JEFF: The dreams had begun by this point. Things like floating on a lake on my stomach, and I’d pull [human] arms-reaching out, not connected to anything-out of the water and put them on my back. In 2007 I started taking flying lessons, the only thing that made my adrenaline pump. If I crashed, I crashed. A year later I lost interest in flying, and I started sitting in the backyard with my 9-mm pistol. I’d place it up under my chin, hoping I’d have the courage to pull the trigger. You think that [your loved ones] would be better off if I wasn’t here.
SHERI: I’d drive the girls to school and cry all the way home. In the afternoon I’d pick them up and run in the house before them to make sure he hadn’t done anything while I was gone. He kept telling me to leave, but I knew what would happen if I did.
JEFF: One morning I lay on the floor in the kitchen in my uniform and couldn’t get up. I’d hit rock bottom. “I’ve got to make this end,” I kept thinking. “I’m not going to be able to win this. It’s getting worse.”

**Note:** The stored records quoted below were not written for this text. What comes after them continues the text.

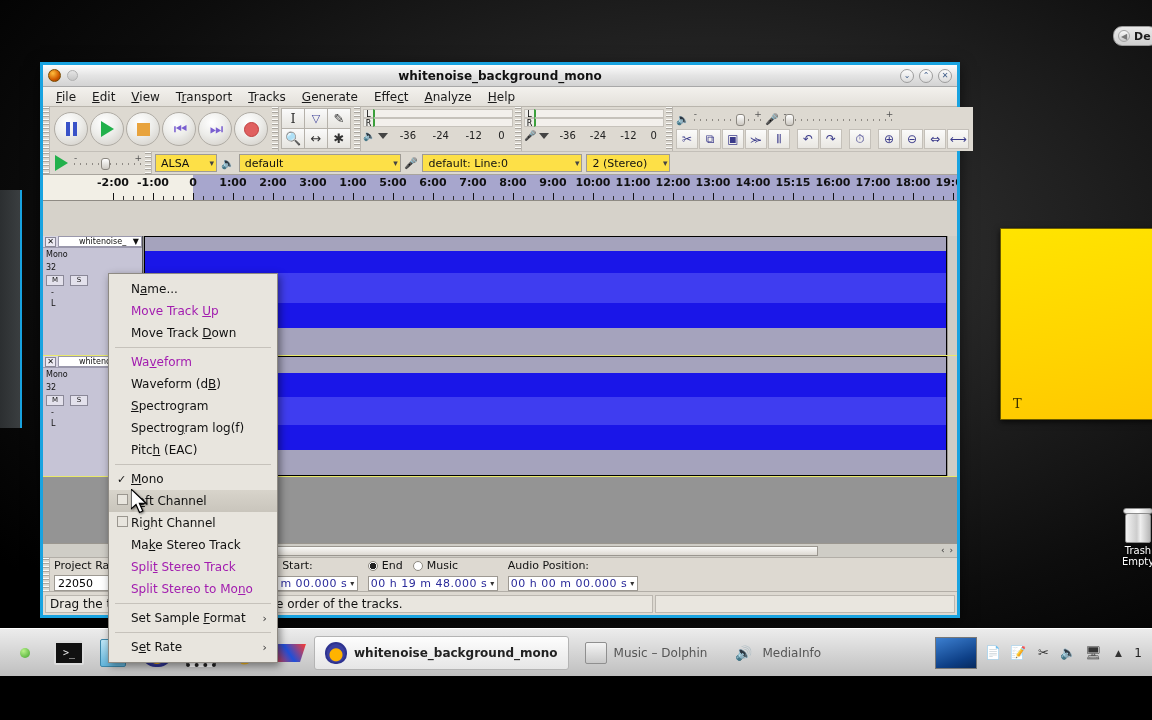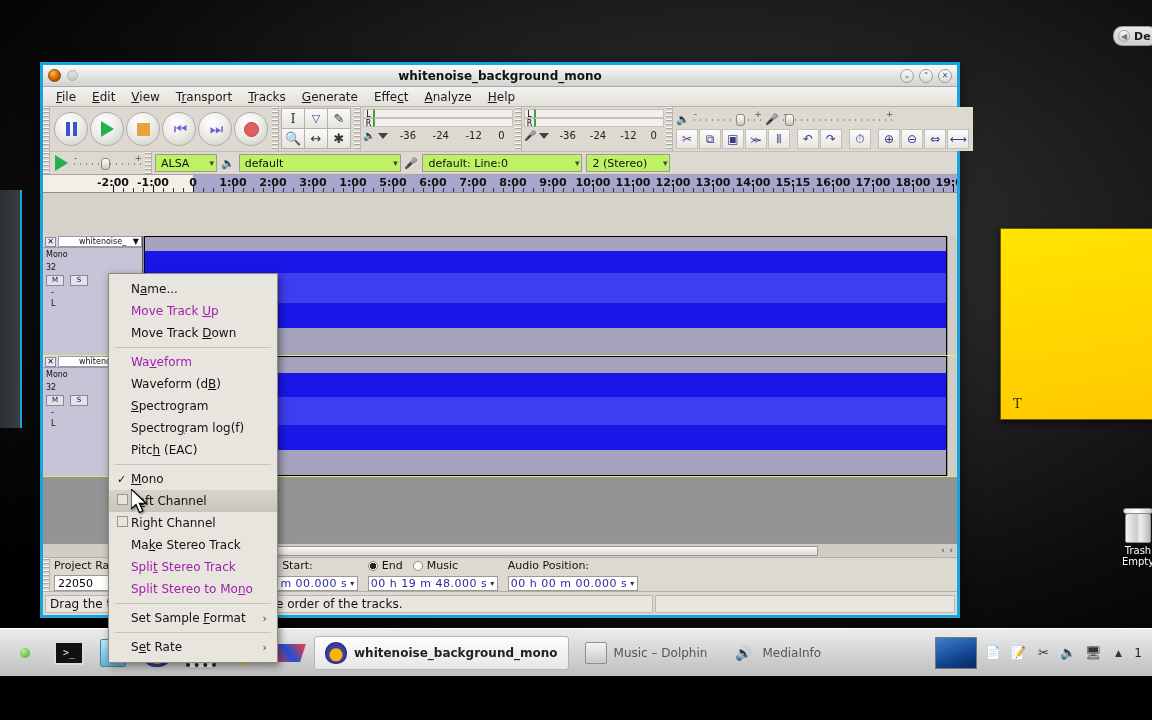--- a/index.html
+++ b/index.html
@@ -156,7 +156,7 @@
 
   
   .dev-sel {
-    height:18px; background:#bef264; border:1px solid #9f9b94;
+    height:18px; background:#fde047; border:1px solid #9f9b94;
     display:flex;align-items:center; padding:0 2px 0 5px; font-size:11px; color:#111;
   }
   .dev-sel .cv { margin-left:auto; color:#444; font-size:9px; padding-left:5px; }

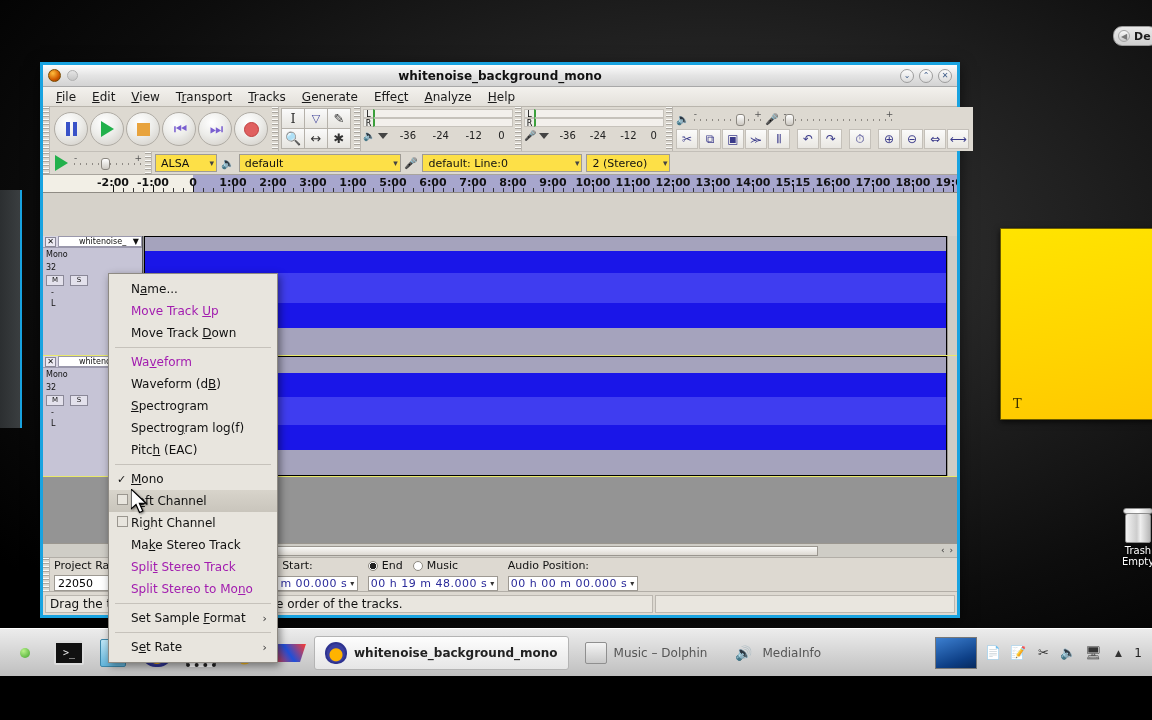--- a/index.html
+++ b/index.html
@@ -163,7 +163,7 @@
 
   
   #ruler {
-    height:19px; position:relative; background:#f2efe6; overflow:hidden;
+    height:27px; position:relative; background:#f2efe6; overflow:hidden;
     border-bottom:1px solid #8f8b84; border-top:1px solid #a8a49d;
   }
   #ruler .zerofill { position:absolute; left:150px; top:0; bottom:0; right:0; background:#a7a6cd; }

SHERI: I’m an Army wife; I don’t complain. And I don’t go to the commander for anything. But I finally told Jeff I was going to call. Jeff said, “My career is over.” When I got the colonel on the phone, I said, “We have to do something. Jeff isn’t well.” He said the opposite of what Jeff feared most. He said, “We’re going to fix this.”
JEFF: In July 2008 I got into a program at Walter Reed [Army Medical Center]. I thought I was going to the crazy house. With the first doctor, we had our little war, but he was the perfect person for me. I had pains in my foot and back that I never realized. They weren’t just sitting me on the couch to “talk to Dr. Freud.” They laid out the path: how you got here, and this is why you act the way you do.

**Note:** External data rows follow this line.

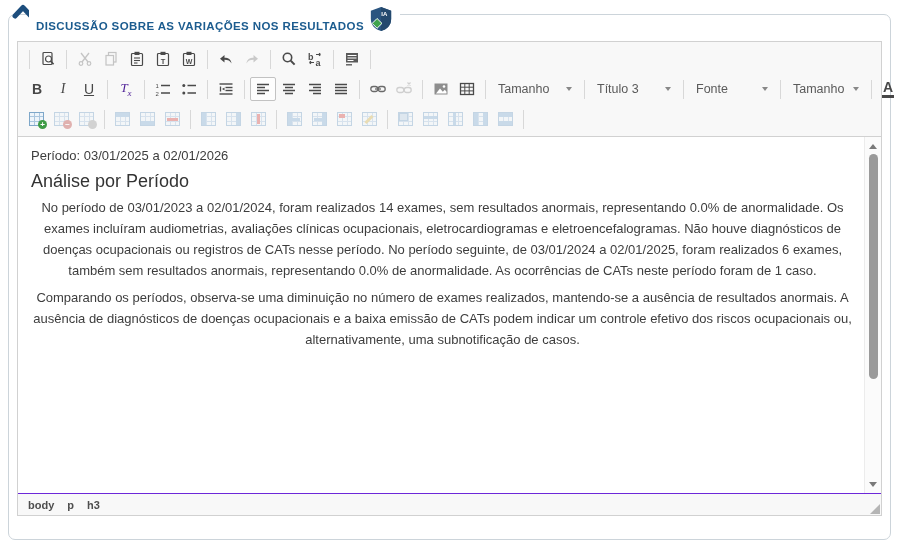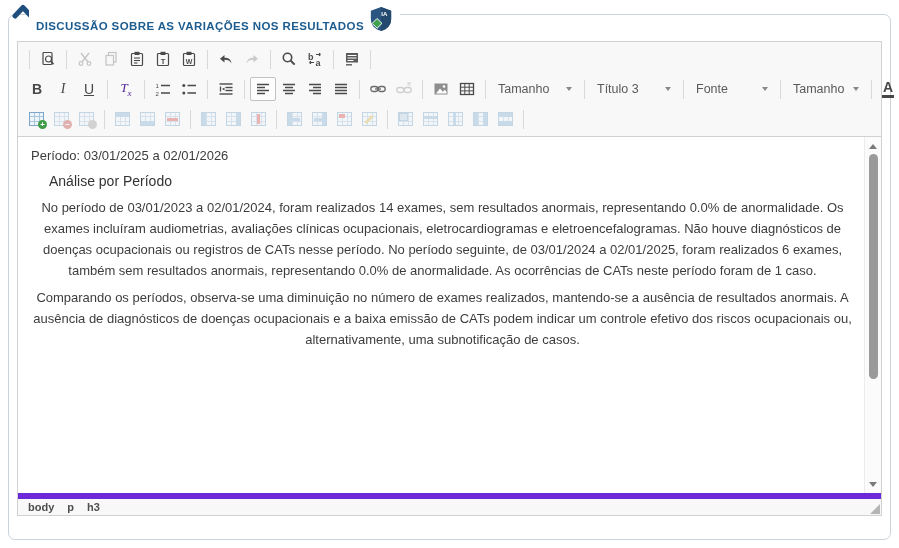--- a/index.html
+++ b/index.html
@@ -72,7 +72,7 @@
   .content p.body-par { margin-top:6px; line-height:21px; text-align:center; }
   .content ul { margin:12px 0 0; padding-left:37px; }
   .content li { font-size:12.8px; height:16.5px; line-height:16.5px; color:#3d3d3d; }
-  .content h3 { font-size:14px; font-weight:400; color:#333; margin:6px 18px 0; line-height:20px; }
+  .content h3 { font-size:18px; font-weight:400; color:#333; margin:6px 0 0; line-height:20px; }
 
   
   .vscroll { position:absolute; top:0; right:0; bottom:0; width:17px;

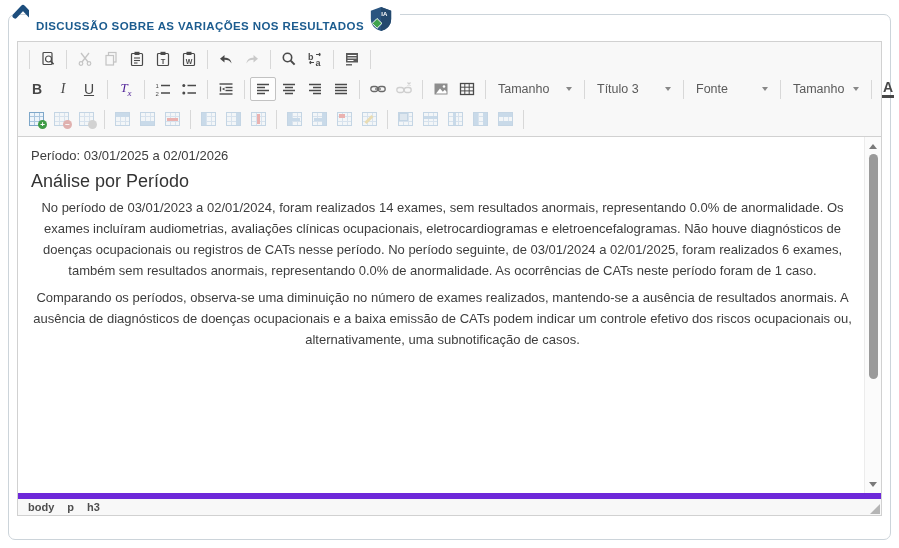--- a/index.html
+++ b/index.html
@@ -88,7 +88,7 @@
     background:#9a9a9a; border-radius:5px; cursor:grab; }
 
   
-  .statusbar { position:relative; height:22px; background:#f8f8f8; border-top:6px solid #6d28d9;
+  .statusbar { position:relative; height:22px; background:#f8f8f8; border-top:1px solid #6d28d9;
     display:flex; align-items:center; gap:13px; padding:0 10px; }
   .path-el { font-size:11px; font-weight:bold; color:#4e4e4e; cursor:pointer; }
   .resize-handle { position:absolute; right:1px; bottom:1px; width:0; height:0;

SHERI: He said, “I don’t want to die anymore, and I want you to come with me.” That was huge because he had been pushing me away. We would spend all day in different therapies, then do yoga, then go back to the hotel. Some days we would be laughing, joking. Other times we would be so emotionally drained we would just crash.
JEFF: They made me listen to what Sheri had gone through. It was shocking. My pain levels were down, so I could actually hear her. But things went south too. You thought you were on your way to healing, and all hell would break loose again. There was still a lot of emotional bleeding that had to happen. I found myself starting to get pissed off again. But I’m still seeing a therapist, and they’ve given me the tools to help me. When I get angry, I pull out my pencils and start doing doodles and lose myself for a little while to calm down. I came back home excited. I know for a fact now that this didn’t jeopardize my career. Will I command troops again? No. I’ve had to come to grips with that. I would be a liability. I’m exactly where I need to be to finish my career. I can look at a formation and pick out the people who are having trouble, because I can see myself in them. They always say, “I thought I was the only one.”